DEV Community

Cover image for Streamlining CDC with MySQL, Debezium, Azure Event Hubs, and Functions
Arda Çetinkaya
Arda Çetinkaya

Posted on

Streamlining CDC with MySQL, Debezium, Azure Event Hubs, and Functions

Getting real-time updates in data across various systems has become an important aspect for businesses. It can be for synchronizing data, monitoring or integrating systems, when we say real-time, it is crucial to have the ability to act on a change. How do we achieve this efficiently and seamlessly?

In this article we will explore the Change Data Capture (CDC) a strong pattern for identifying and tracking row level changes in databases. We will apply this pattern in the sense that is scalable, reliable and easily manageable in a cloud infrastructure.

CDC is a pattern that allows users to determine and track all the changes (the details of the change) from the dataset.
Debezium is an open source distributed platform for CDC Debezium.io. It captures records in a transaction log all row-level changes which are already committed to each table in the database. Debezium contained CDC systems require Kafka and Zookeeper nodes to run in which Debezium records all events in a persistent, replicated and partitioned way.
Debezium can connect many different database systems but in this article, we will cover only MySQL, replacing Kafka & Zookeeper nodes with Azure Event Hubs while using Debezium.

Target high level diagram

Azure Event Hubs Setup

  • Create a new Event Hubs Namespace: Start by navigating to the 'Event Hubs' section within the Azure Portal. Click on 'Create a resource', select 'Event Hubs', and then 'Create Event Hubs Namespace'.

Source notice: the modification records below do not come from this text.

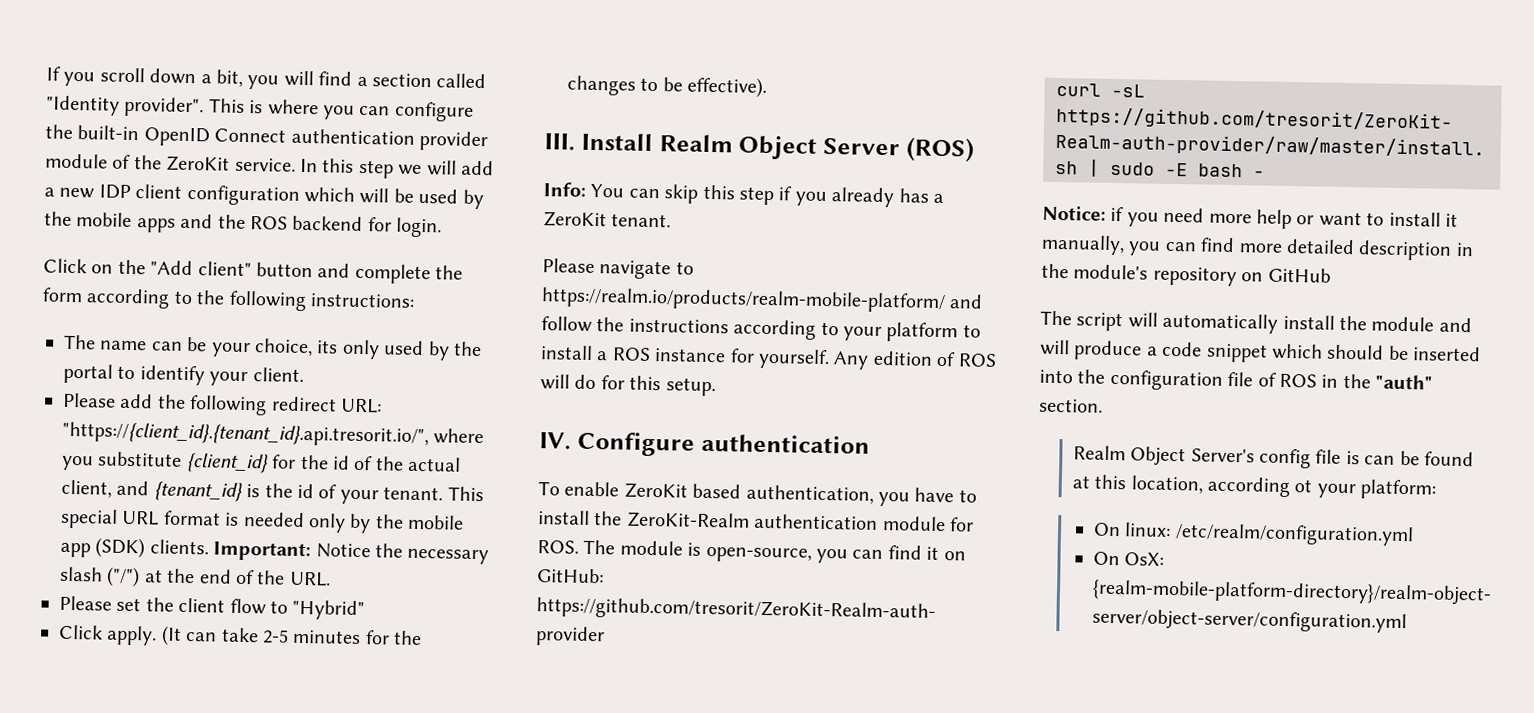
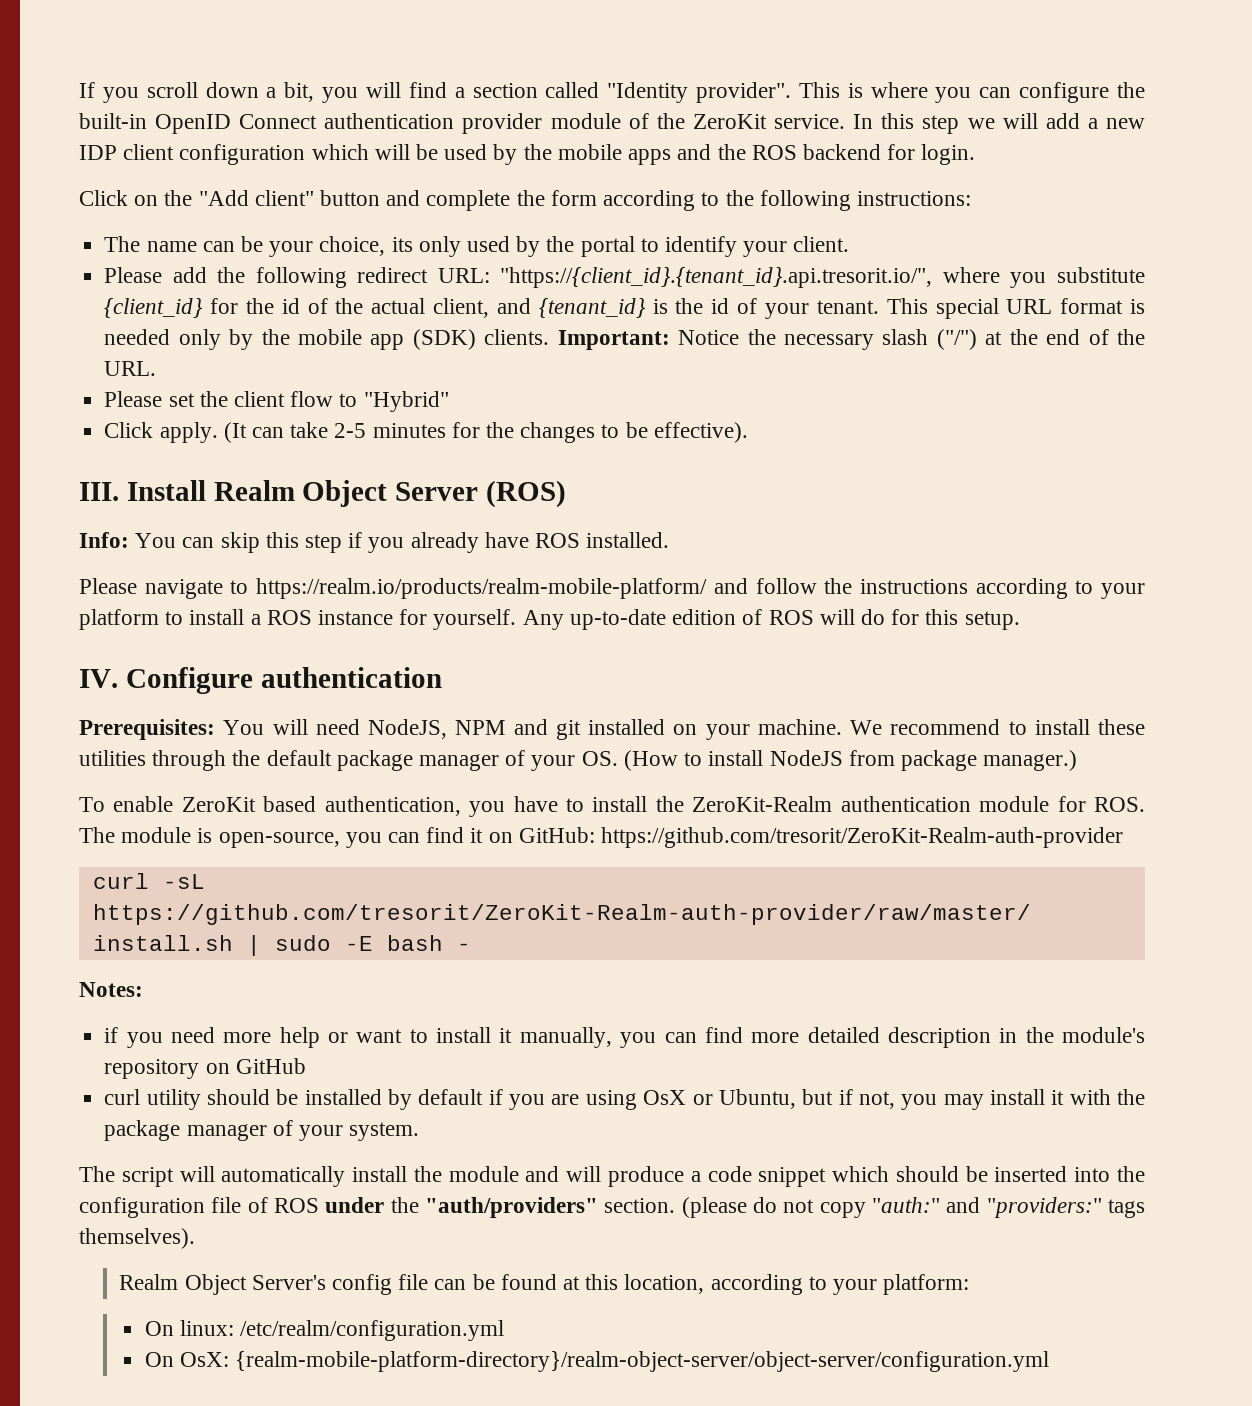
- Info: You can skip this step if you already has a ZeroKit tenant.
+ Info: You can skip this step if you already have ROS installed.
- Any edition of ROS will do for this setup.
+ Any up-to-date edition of ROS will do for this setup.
+ Prerequisites: You will need NodeJS, NPM and git installed on your machine. We recommend to install these utilities through the default package manager of your OS. (How to install NodeJS from package manager.)
- Notice: if you need more help or want to install it manually, you can find more detailed description in the module's repository on GitHub
+ Notes:
+ if you need more help or want to install it manually, you can find more detailed description in the module's repository on GitHub
+ curl utility should be installed by default if you are using OsX or Ubuntu, but if not, you may install it with the package manager of your system.
- The script will automatically install the module and will produce a code snippet which should be inserted into the configuration file of ROS in the "auth" section.
+ The script will automatically install the module and will produce a code snippet which should be inserted into the configuration file of ROS under the "auth/providers" section. (please do not copy "auth:" and "providers:" tags themselves).
- Realm Object Server's config file is can be found at this location, according ot your platform:
+ Realm Object Server's config file can be found at this location, according to your platform:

Azure Event Hubs Namespace create

  • Configure details: Fill in the necessary details such as the namespace name. Select the appropriate subscription and resource group where you want to house your Event Hubs.

The 'Standard' tier will automatically enable the Kafka endpoint. This is essential for compatibility with Kafka Connect with Debezium.

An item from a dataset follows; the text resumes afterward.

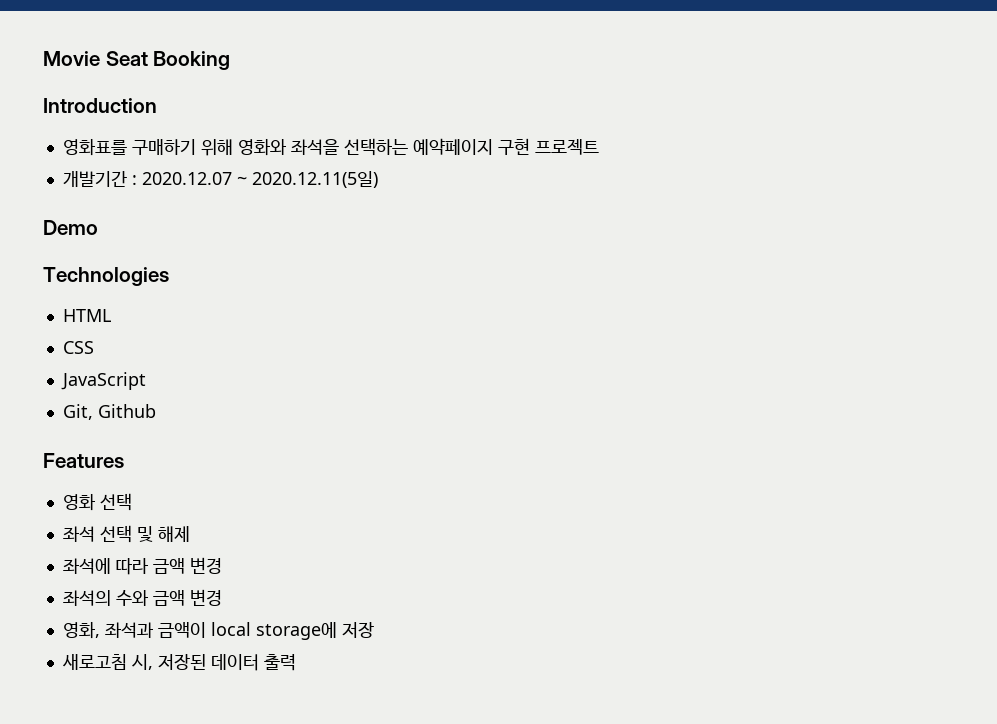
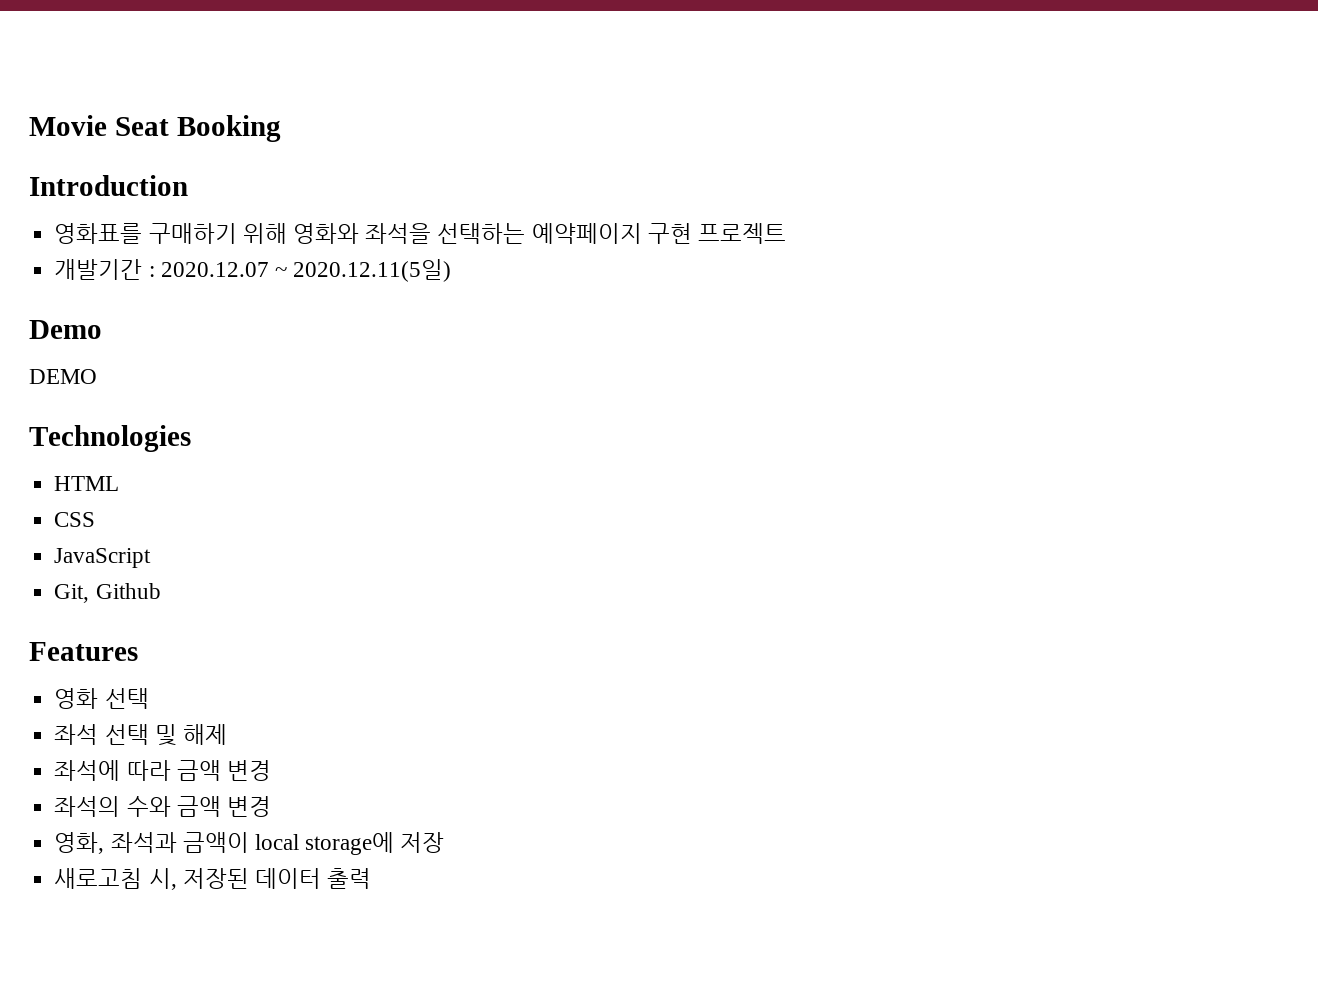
+ DEMO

  • Review and Create: After reviewing your settings to ensure they're as desired, proceed to create the namespace. Upon validation, the 'Create' button will be enabled, and you can click it to finalize the setup.

Azure Event Hubs review and create

With these steps, Event Hubs is now ready to handle CDC event streams from MySQL from Debezium. Compared to Kafka setup and maintenance, this is a simpler choice for Azure developers. You can also check the related documentation from What is Azure Event Hubs for Apache Kafka.

MySQL Setup

Since this article covers PoC implementation of CDC setup, I have used the sample image provided by Debezium, MySQL Example Image.

mysql:
    image: debezium/example-mysql:1.6
    environment:
      MYSQL_ROOT_PASSWORD: rootpassword
      MYSQL_USER: mysqluser
      MYSQL_PASSWORD: mysqlpw
    ports:
      - "3306:3306"
    volumes:
      - mysql_data:/var/lib/mysql
Enter fullscreen mode Exit fullscreen mode

This will enable an example MySQL database server with a simple Inventory database, useful for our PoC purpose.

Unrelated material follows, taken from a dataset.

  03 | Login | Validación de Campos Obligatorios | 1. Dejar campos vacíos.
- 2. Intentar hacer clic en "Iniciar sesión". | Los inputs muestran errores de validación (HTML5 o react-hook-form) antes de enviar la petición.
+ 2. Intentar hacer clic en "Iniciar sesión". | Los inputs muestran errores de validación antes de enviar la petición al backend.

The necessary configuration is already enabled in the example database server provided by Debezium but in real cases the binary log format of MySQL server should be 'ROW' based. You can query the current setup by:

SHOW VARIABLES WHERE variable_name IN ('log_bin', 'binlog_format');
Enter fullscreen mode Exit fullscreen mode
Variable_name Value
binlog_format ROW
log_bin ON

Binary logging is enabled by default from MySQL 8.0 (the log_bin system variable is set to ON). More information for MySQL binary logging

you can set the binlog_format by

SET GLOBAL binlog_format = 'ROW';
Enter fullscreen mode Exit fullscreen mode

Lastly, you need to grant necessary privileges to the user to connect the database changes by:

GRANT SELECT, RELOAD, SHOW DATABASES, REPLICATION SLAVE, REPLICATION CLIENT ON *.* TO "mysqluser";
FLUSH PRIVILEGES;
Enter fullscreen mode Exit fullscreen mode

With those changes the database is now ready for Debezium to watch changes.

Debezium Setup

Setting up Debezium is nothing more than setting up a Kafka connect with a little bit difference.

For this purpose I have used debezium/connect docker image.

connect:
    image: debezium/connect:1.9.6.Final
    ports:
      - "8083:8083"
    environment:
      GROUP_ID: 1
      CONFIG_STORAGE_TOPIC: my_connect_configs
      OFFSET_STORAGE_TOPIC: my_connect_offsets
      STATUS_STORAGE_TOPIC: my_connect_statuses
      BOOTSTRAP_SERVERS: cdc-kafka-endpoint.servicebus.windows.net:9093
      CONNECT_KEY_CONVERTER_SCHEMAS_ENABLE: false
      CONNECT_VALUE_CONVERTER_SCHEMAS_ENABLE: false
      CONNECT_OFFSET_STORAGE_PARTITIONS: 1
      CONNECT_STATUS_STORAGE_PARTITIONS: 1
      CONNECT_REQUEST_TIMEOUT_MS: 60000
      CONNECT_SECURITY_PROTOCOL: SASL_SSL
      CONNECT_SASL_MECHANISM: PLAIN
      CONNECT_SASL_JAAS_CONFIG: org.apache.kafka.common.security.plain.PlainLoginModule required username="$$ConnectionString" password="<your-azure-event-hubs-connection-string>";
      CONNECT_PRODUCER_SECURITY_PROTOCOL: SASL_SSL
      CONNECT_PRODUCER_SASL_MECHANISM: PLAIN
      CONNECT_PRODUCER_SASL_JAAS_CONFIG: org.apache.kafka.common.security.plain.PlainLoginModule required username="$$ConnectionString" password="<your-azure-event-hubs-connection-string>";
      CONNECT_CONSUMER_SECURITY_PROTOCOL: SASL_SSL
      CONNECT_CONSUMER_SASL_MECHANISM: PLAIN
      CONNECT_CONSUMER_SASL_JAAS_CONFIG: org.apache.kafka.common.security.plain.PlainLoginModule required username="$$ConnectionString" password="Endpoint=<your-azure-event-hubs-connection-string>";
Enter fullscreen mode Exit fullscreen mode

You can create a new SAS Policy for connecting your event hubs for Debezium to create/send/listen to the event hubs created. For this you need to navigate Settings > Shared access policies > + Add and than copy the value for Connection string-primary key

Connection string for event hubs

with this setup it should create necessary Event Hubs (equivalent of Kafka topics) in your Azure Event Hub namespace 'cdc-kafka-endpoint' automatically.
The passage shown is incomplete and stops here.